Work required - Your answer should be the exact lines of the data below from the one containing "present in mysite/polls/views.py" through the one containing "- run_scaling_winding_type.py - Winding"; please include nothing else.

Entries supplied below:

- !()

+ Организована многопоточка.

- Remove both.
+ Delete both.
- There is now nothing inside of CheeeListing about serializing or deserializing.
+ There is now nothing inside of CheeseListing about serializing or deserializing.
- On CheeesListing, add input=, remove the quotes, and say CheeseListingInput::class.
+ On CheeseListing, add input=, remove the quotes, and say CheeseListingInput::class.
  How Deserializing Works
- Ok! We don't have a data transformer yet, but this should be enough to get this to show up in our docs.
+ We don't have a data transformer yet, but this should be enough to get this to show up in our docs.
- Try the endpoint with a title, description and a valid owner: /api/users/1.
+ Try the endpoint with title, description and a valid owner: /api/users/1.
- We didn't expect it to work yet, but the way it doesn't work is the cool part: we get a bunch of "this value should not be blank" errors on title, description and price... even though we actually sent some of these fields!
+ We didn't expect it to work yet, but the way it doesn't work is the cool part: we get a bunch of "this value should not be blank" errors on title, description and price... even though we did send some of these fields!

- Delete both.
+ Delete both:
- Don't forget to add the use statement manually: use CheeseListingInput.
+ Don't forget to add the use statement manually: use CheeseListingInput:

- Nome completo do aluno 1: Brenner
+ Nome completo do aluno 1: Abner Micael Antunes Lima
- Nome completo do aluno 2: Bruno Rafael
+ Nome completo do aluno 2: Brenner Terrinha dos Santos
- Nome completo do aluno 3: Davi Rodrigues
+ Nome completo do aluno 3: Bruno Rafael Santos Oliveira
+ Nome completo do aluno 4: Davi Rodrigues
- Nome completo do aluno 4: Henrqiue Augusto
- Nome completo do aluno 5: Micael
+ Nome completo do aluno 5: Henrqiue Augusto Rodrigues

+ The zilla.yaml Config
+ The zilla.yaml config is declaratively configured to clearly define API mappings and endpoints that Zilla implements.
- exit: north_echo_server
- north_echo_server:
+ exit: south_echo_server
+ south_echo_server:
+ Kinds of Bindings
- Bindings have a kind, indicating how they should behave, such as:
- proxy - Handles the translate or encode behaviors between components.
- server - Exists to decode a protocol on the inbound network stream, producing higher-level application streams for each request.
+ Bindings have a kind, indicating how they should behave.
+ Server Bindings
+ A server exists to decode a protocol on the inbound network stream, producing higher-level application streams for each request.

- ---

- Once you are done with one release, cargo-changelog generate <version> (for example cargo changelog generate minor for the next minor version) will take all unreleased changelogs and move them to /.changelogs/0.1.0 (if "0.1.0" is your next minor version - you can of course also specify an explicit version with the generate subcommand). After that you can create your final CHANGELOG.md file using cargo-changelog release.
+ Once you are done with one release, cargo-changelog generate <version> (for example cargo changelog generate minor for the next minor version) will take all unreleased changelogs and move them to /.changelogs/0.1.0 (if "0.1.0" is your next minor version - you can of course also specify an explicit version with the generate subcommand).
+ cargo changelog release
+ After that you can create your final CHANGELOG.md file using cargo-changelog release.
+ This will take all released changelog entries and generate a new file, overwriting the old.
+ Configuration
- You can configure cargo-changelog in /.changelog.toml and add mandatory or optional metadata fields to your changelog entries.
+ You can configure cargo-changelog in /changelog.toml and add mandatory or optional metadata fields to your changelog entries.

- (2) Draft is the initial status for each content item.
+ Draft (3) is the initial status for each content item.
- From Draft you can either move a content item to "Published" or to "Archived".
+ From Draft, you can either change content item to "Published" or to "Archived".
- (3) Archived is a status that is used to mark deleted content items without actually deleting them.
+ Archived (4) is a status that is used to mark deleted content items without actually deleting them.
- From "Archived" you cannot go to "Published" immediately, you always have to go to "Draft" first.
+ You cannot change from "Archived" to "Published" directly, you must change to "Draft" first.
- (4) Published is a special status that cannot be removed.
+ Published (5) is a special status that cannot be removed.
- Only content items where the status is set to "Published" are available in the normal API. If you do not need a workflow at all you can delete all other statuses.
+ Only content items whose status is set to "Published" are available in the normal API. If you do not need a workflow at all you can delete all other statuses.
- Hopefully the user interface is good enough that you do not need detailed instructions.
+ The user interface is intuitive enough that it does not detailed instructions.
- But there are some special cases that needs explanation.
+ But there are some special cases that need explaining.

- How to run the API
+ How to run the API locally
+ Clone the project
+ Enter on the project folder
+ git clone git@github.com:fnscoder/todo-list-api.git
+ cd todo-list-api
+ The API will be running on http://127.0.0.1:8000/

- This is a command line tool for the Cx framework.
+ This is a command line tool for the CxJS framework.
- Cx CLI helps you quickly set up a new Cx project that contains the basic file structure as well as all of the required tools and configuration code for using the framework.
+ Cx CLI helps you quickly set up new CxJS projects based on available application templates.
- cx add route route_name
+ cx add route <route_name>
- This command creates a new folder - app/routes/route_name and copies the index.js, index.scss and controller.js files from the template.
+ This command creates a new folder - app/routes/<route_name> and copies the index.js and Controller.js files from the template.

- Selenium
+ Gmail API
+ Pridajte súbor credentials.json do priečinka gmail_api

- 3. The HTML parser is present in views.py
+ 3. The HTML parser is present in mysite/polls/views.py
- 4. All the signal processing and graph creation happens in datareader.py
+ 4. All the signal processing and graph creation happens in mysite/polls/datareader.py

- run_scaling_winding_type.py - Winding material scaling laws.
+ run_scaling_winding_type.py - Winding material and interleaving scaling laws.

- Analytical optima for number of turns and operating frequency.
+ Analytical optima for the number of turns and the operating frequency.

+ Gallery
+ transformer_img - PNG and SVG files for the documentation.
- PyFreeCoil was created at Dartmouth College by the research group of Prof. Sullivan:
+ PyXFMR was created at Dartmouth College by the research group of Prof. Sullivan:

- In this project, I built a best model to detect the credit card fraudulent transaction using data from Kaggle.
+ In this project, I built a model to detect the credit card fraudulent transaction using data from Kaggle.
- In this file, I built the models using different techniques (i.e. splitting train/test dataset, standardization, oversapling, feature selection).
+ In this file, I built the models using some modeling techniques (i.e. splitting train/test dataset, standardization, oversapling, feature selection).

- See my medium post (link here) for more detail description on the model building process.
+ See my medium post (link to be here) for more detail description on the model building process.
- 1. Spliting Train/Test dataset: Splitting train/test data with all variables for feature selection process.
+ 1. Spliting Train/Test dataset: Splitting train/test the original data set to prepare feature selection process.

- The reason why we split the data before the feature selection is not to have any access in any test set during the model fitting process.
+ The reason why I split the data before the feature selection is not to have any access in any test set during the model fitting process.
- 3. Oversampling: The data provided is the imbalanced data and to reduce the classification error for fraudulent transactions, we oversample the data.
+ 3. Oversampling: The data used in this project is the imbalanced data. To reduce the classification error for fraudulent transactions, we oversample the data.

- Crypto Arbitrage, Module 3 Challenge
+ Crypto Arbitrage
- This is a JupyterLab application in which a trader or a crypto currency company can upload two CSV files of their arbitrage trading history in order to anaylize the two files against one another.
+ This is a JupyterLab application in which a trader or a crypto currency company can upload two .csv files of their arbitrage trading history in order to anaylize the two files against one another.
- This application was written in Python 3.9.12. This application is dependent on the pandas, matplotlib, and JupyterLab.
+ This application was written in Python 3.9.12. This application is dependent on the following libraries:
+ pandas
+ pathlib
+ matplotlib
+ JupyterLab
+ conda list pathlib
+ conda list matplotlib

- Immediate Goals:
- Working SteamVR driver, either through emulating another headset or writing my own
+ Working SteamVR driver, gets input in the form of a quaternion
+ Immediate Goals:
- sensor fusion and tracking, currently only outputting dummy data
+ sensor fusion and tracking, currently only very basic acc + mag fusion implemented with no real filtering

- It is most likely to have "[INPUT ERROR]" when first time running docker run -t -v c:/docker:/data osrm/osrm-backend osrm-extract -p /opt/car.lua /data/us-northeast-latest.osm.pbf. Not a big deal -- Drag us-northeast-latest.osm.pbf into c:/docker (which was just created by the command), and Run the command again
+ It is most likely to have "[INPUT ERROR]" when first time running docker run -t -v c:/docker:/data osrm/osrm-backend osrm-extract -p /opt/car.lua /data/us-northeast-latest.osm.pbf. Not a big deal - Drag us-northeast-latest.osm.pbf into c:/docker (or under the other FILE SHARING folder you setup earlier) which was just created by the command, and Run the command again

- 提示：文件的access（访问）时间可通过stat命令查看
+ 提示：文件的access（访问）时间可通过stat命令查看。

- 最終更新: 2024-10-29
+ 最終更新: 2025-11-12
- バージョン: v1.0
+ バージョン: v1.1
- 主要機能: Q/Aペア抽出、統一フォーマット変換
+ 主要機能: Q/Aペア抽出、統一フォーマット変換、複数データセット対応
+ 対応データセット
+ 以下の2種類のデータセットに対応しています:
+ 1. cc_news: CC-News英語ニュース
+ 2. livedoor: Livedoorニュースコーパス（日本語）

End of Entries supplied.

Response -
+ 3. The HTML parser is present in mysite/polls/views.py
- 4. All the signal processing and graph creation happens in datareader.py
+ 4. All the signal processing and graph creation happens in mysite/polls/datareader.py

- run_scaling_winding_type.py - Winding material scaling laws.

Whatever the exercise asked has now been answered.